[Stored dataset items]
○ ○ ○ ○ ○

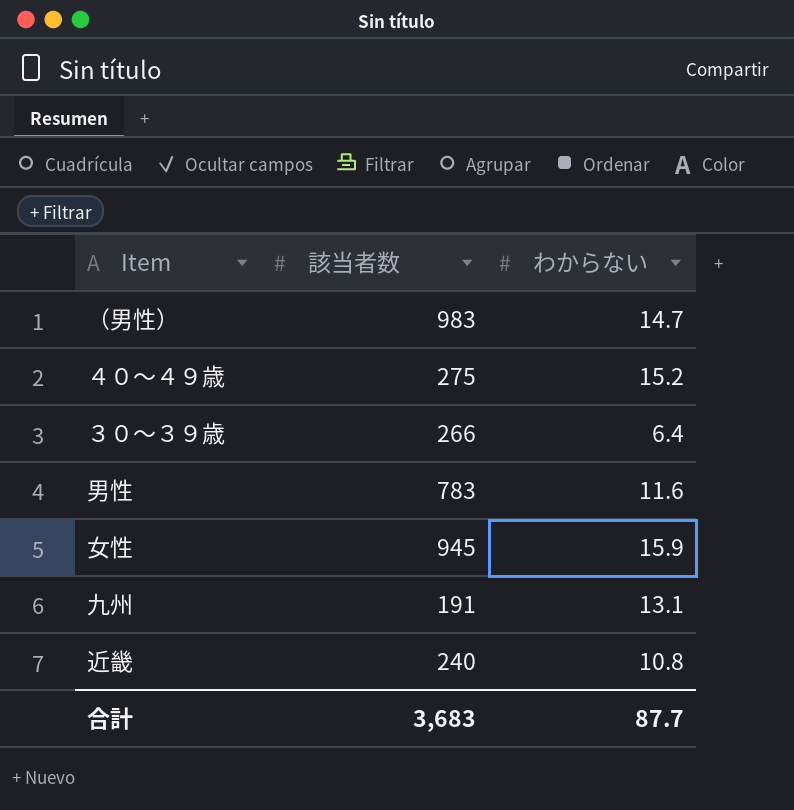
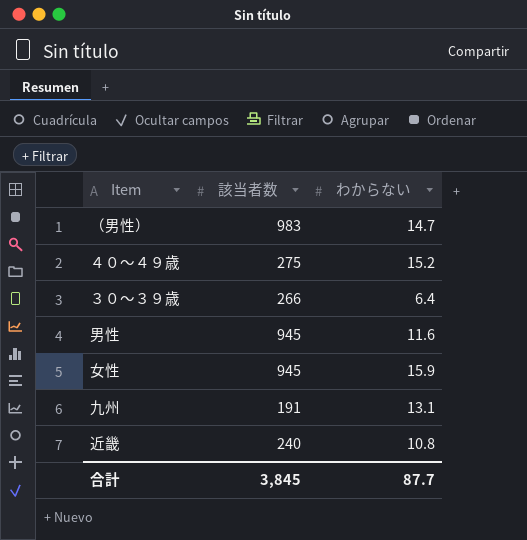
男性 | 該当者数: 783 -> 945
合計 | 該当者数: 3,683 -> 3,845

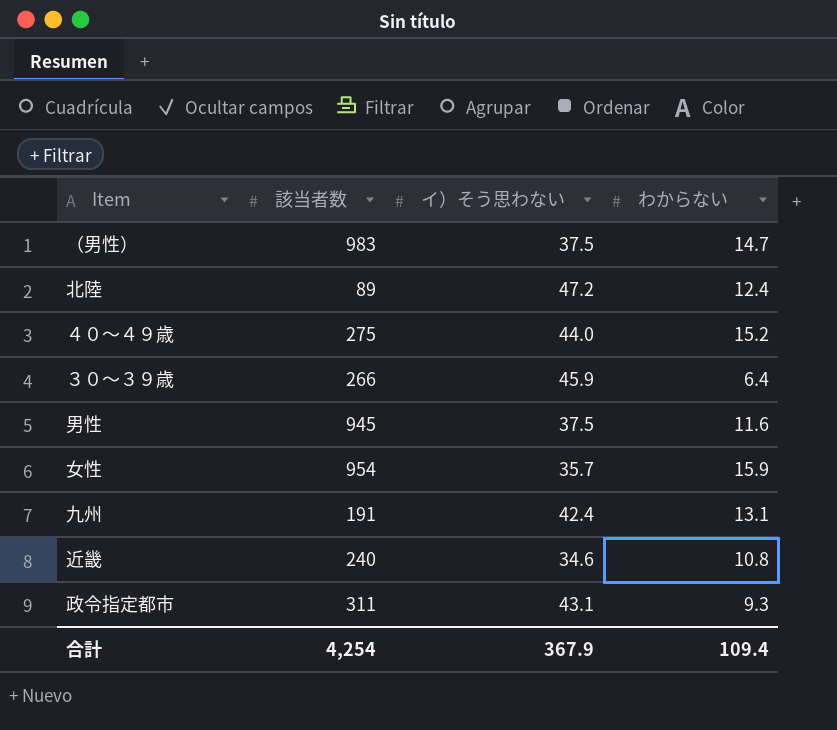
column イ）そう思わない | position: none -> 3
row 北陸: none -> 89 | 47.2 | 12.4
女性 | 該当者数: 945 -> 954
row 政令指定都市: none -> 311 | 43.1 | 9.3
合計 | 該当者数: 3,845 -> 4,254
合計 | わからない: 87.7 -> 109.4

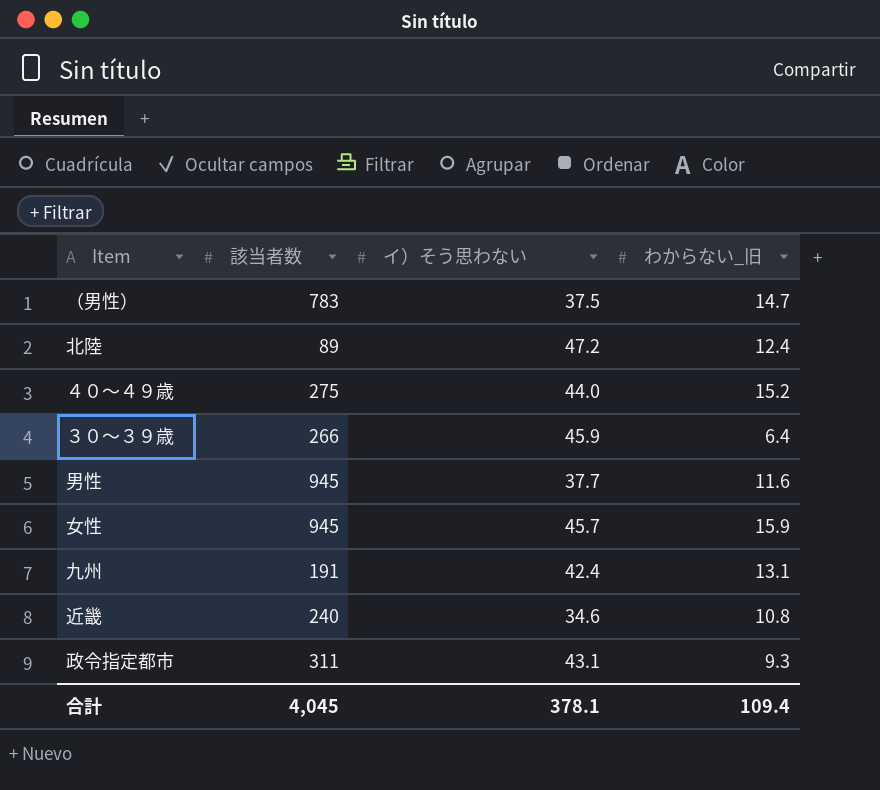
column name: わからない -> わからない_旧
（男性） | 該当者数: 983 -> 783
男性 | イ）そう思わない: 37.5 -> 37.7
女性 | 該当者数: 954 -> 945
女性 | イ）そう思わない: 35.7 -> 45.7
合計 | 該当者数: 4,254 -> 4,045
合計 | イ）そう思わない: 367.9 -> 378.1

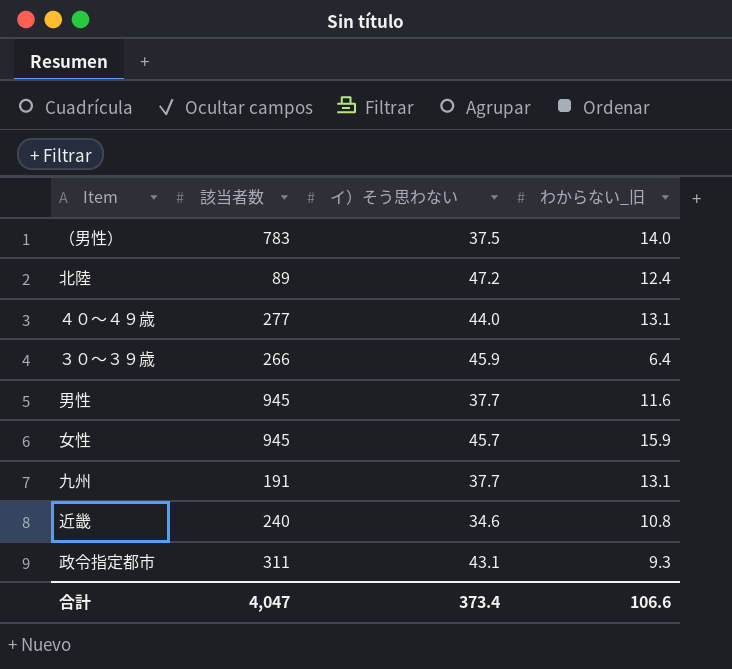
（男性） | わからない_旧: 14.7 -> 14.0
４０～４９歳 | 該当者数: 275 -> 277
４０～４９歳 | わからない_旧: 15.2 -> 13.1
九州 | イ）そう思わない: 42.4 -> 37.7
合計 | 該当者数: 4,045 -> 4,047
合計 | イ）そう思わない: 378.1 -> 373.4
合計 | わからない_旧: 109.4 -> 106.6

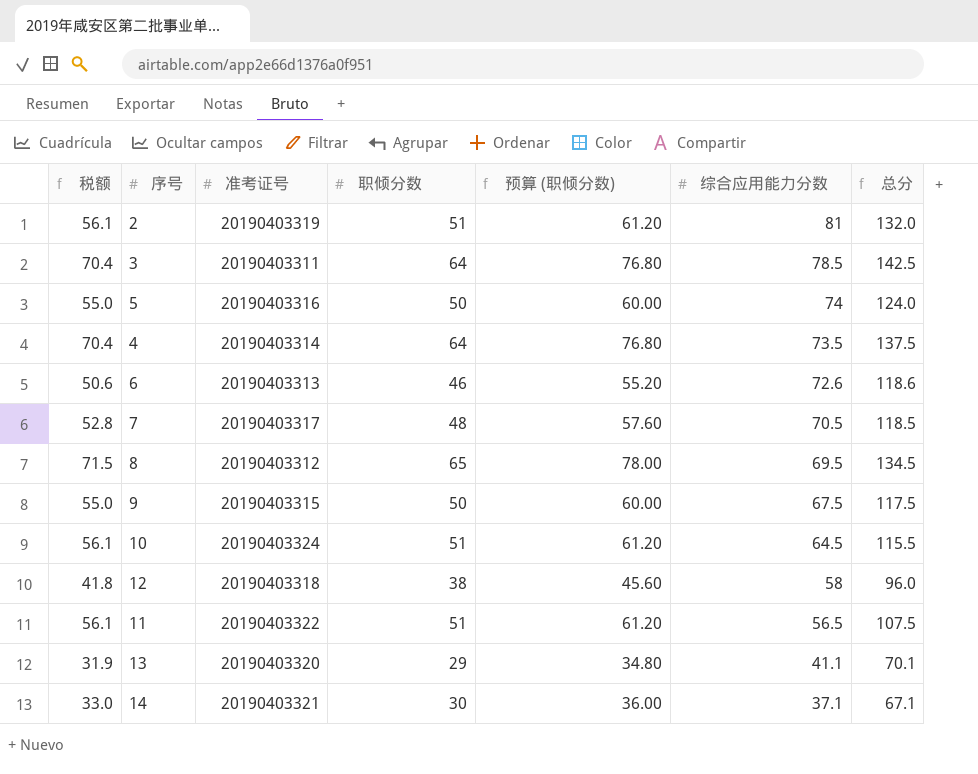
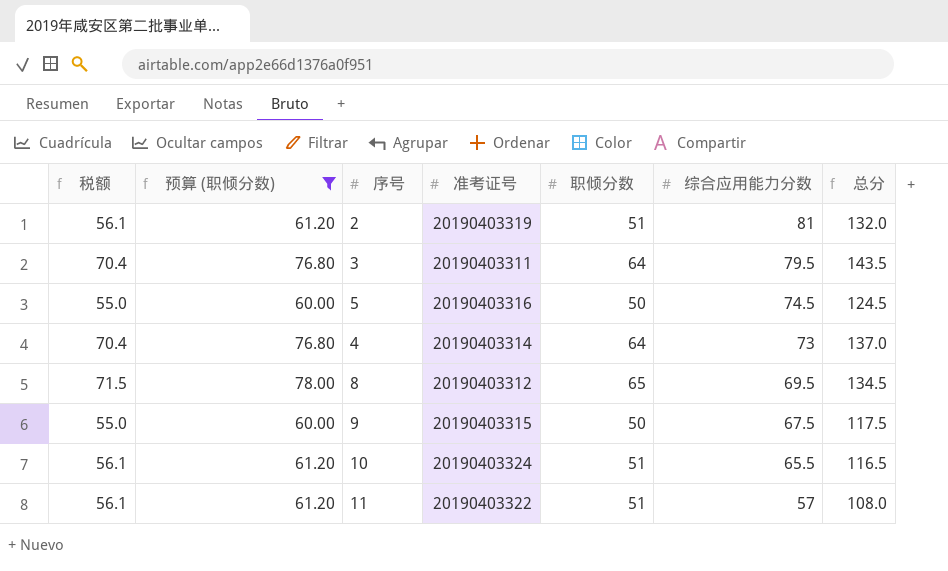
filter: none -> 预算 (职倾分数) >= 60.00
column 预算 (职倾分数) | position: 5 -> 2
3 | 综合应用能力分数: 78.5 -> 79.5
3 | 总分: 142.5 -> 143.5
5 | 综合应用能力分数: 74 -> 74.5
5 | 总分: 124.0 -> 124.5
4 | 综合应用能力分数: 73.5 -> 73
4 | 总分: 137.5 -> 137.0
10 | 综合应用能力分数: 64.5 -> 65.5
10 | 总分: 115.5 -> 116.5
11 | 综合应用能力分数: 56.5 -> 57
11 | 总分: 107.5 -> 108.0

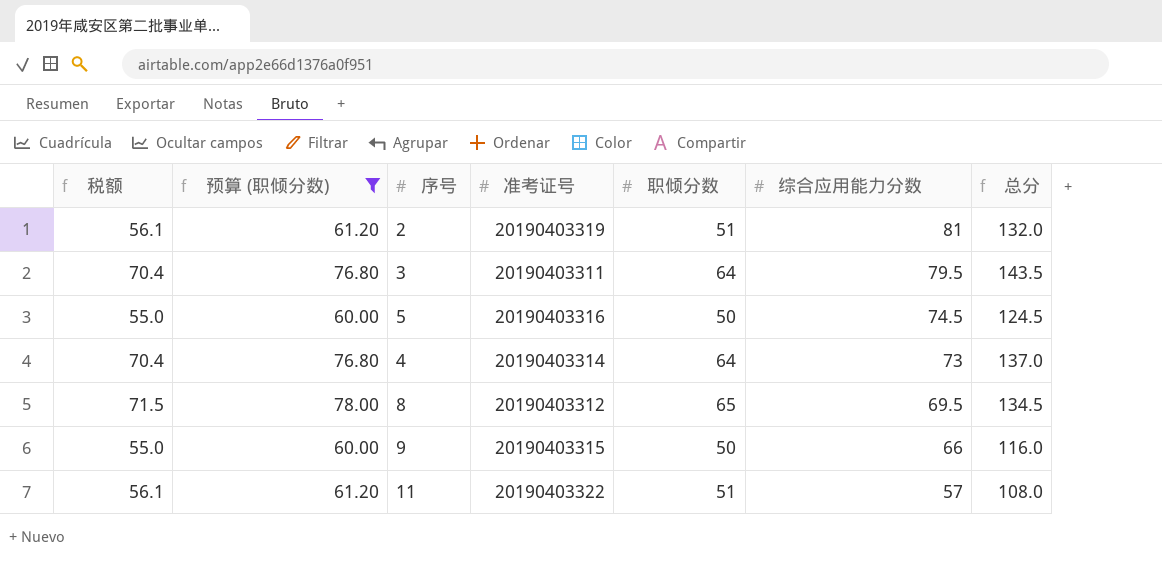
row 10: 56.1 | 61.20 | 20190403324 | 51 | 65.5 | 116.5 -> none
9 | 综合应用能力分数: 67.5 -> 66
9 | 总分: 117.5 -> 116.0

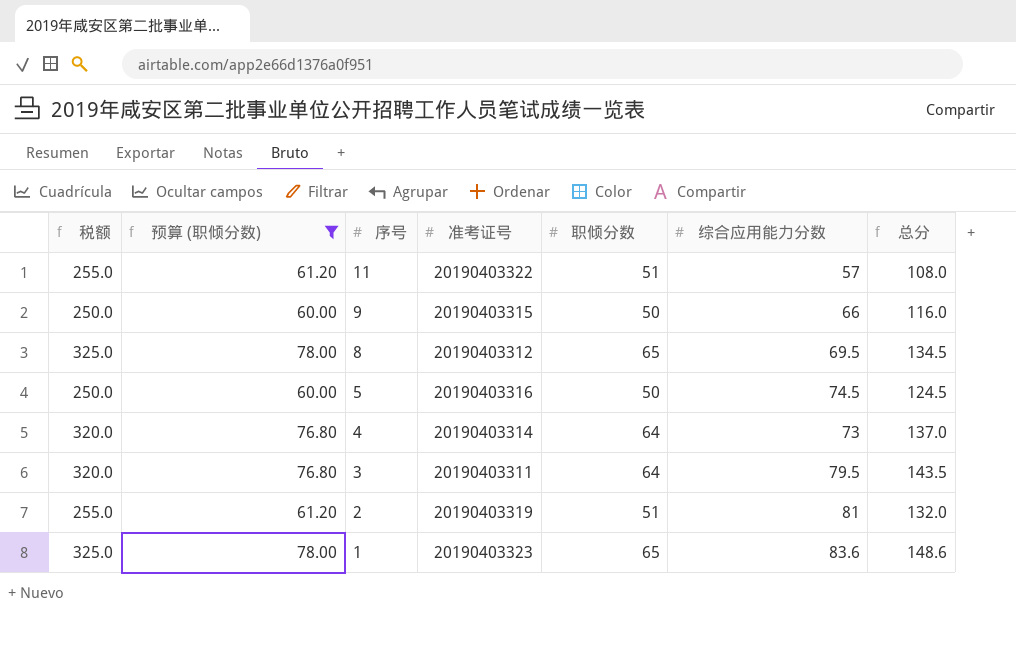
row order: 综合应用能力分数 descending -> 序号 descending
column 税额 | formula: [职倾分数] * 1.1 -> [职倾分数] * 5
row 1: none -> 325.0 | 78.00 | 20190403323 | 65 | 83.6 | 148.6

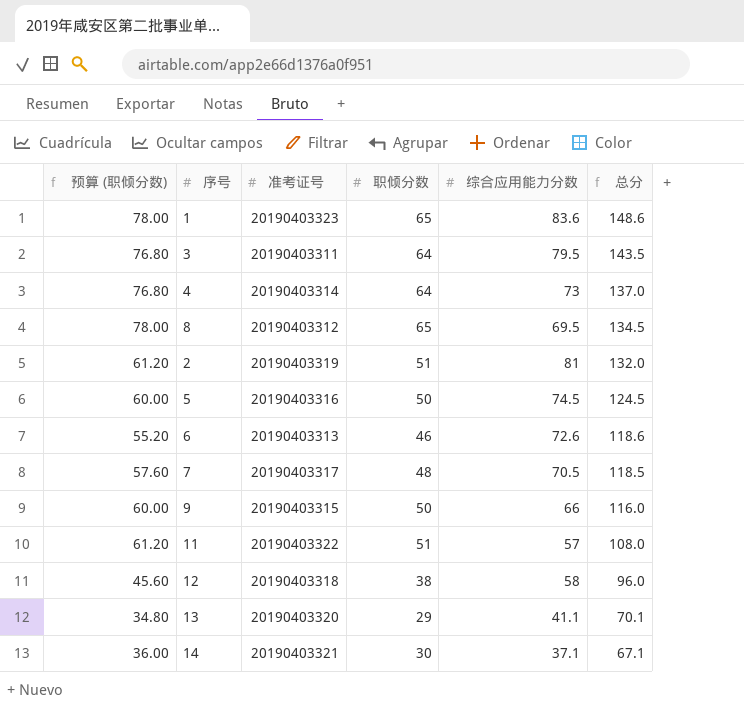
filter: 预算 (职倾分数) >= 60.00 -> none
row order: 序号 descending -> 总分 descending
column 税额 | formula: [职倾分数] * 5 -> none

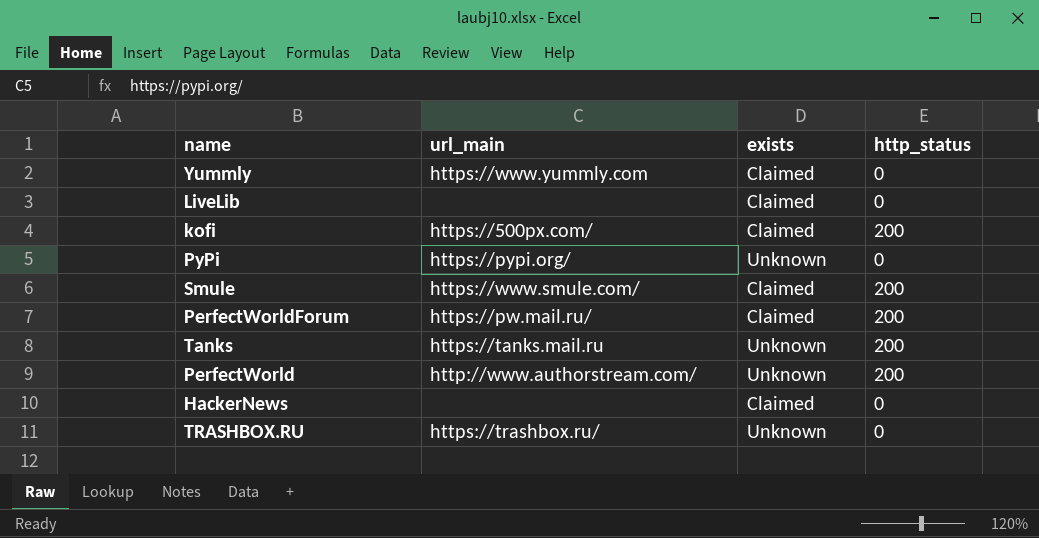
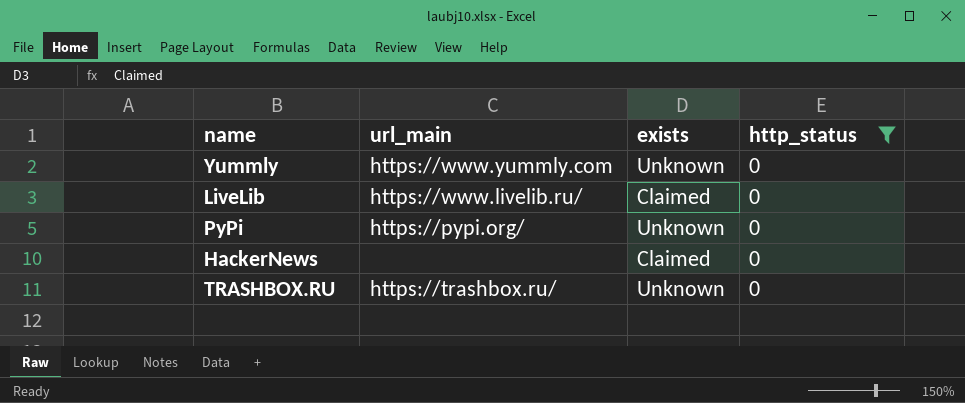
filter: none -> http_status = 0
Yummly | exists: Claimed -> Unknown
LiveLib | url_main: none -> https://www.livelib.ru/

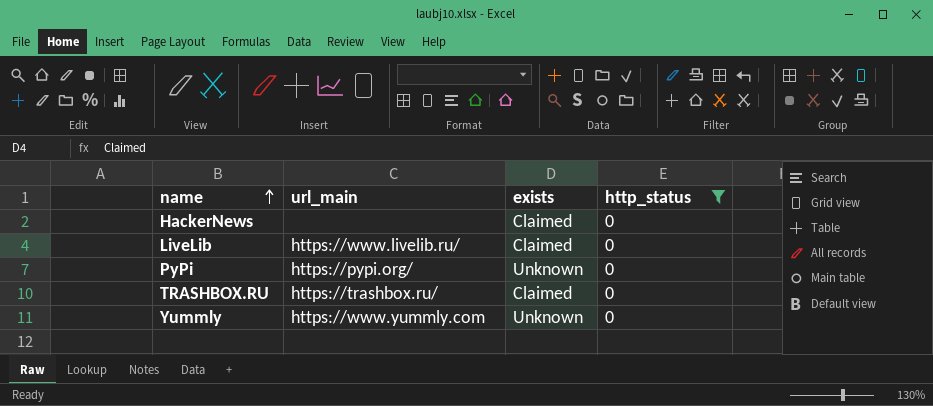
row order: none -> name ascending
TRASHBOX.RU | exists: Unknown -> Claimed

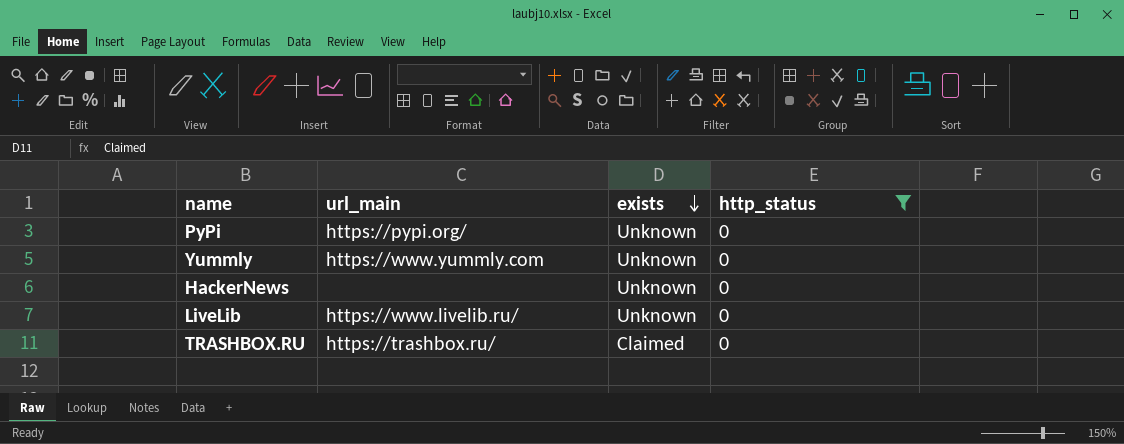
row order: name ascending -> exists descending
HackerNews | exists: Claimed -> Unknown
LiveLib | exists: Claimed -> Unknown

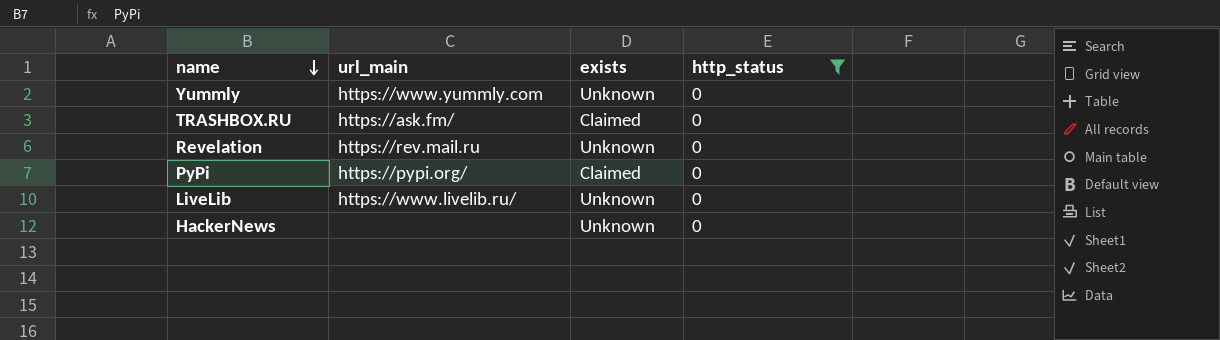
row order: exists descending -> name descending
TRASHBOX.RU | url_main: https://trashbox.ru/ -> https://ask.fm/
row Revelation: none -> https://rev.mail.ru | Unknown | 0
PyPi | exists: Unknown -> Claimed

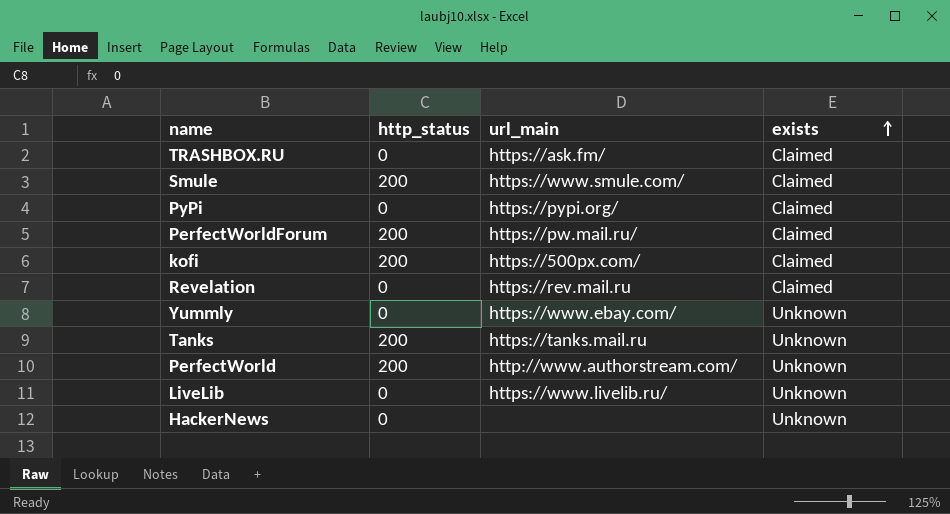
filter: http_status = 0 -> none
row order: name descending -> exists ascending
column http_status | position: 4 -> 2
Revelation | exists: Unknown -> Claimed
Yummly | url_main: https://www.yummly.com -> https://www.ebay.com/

○ ○ ○ ○ ○

### WORK INSTRUCTION
Nothing but the lines from the one with "合計 | わからない: 87.7 -> 109.4" up to and including the one with "9 | 总分: 117.5 -> 116.0" should be printed, exactly as they read above. Please keep the pictures out.

### EXERCISE RESPONSE
合計 | わからない: 87.7 -> 109.4

column name: わからない -> わからない_旧
（男性） | 該当者数: 983 -> 783
男性 | イ）そう思わない: 37.5 -> 37.7
女性 | 該当者数: 954 -> 945
女性 | イ）そう思わない: 35.7 -> 45.7
合計 | 該当者数: 4,254 -> 4,045
合計 | イ）そう思わない: 367.9 -> 378.1

（男性） | わからない_旧: 14.7 -> 14.0
４０～４９歳 | 該当者数: 275 -> 277
４０～４９歳 | わからない_旧: 15.2 -> 13.1
九州 | イ）そう思わない: 42.4 -> 37.7
合計 | 該当者数: 4,045 -> 4,047
合計 | イ）そう思わない: 378.1 -> 373.4
合計 | わからない_旧: 109.4 -> 106.6

filter: none -> 预算 (职倾分数) >= 60.00
column 预算 (职倾分数) | position: 5 -> 2
3 | 综合应用能力分数: 78.5 -> 79.5
3 | 总分: 142.5 -> 143.5
5 | 综合应用能力分数: 74 -> 74.5
5 | 总分: 124.0 -> 124.5
4 | 综合应用能力分数: 73.5 -> 73
4 | 总分: 137.5 -> 137.0
10 | 综合应用能力分数: 64.5 -> 65.5
10 | 总分: 115.5 -> 116.5
11 | 综合应用能力分数: 56.5 -> 57
11 | 总分: 107.5 -> 108.0

row 10: 56.1 | 61.20 | 20190403324 | 51 | 65.5 | 116.5 -> none
9 | 综合应用能力分数: 67.5 -> 66
9 | 总分: 117.5 -> 116.0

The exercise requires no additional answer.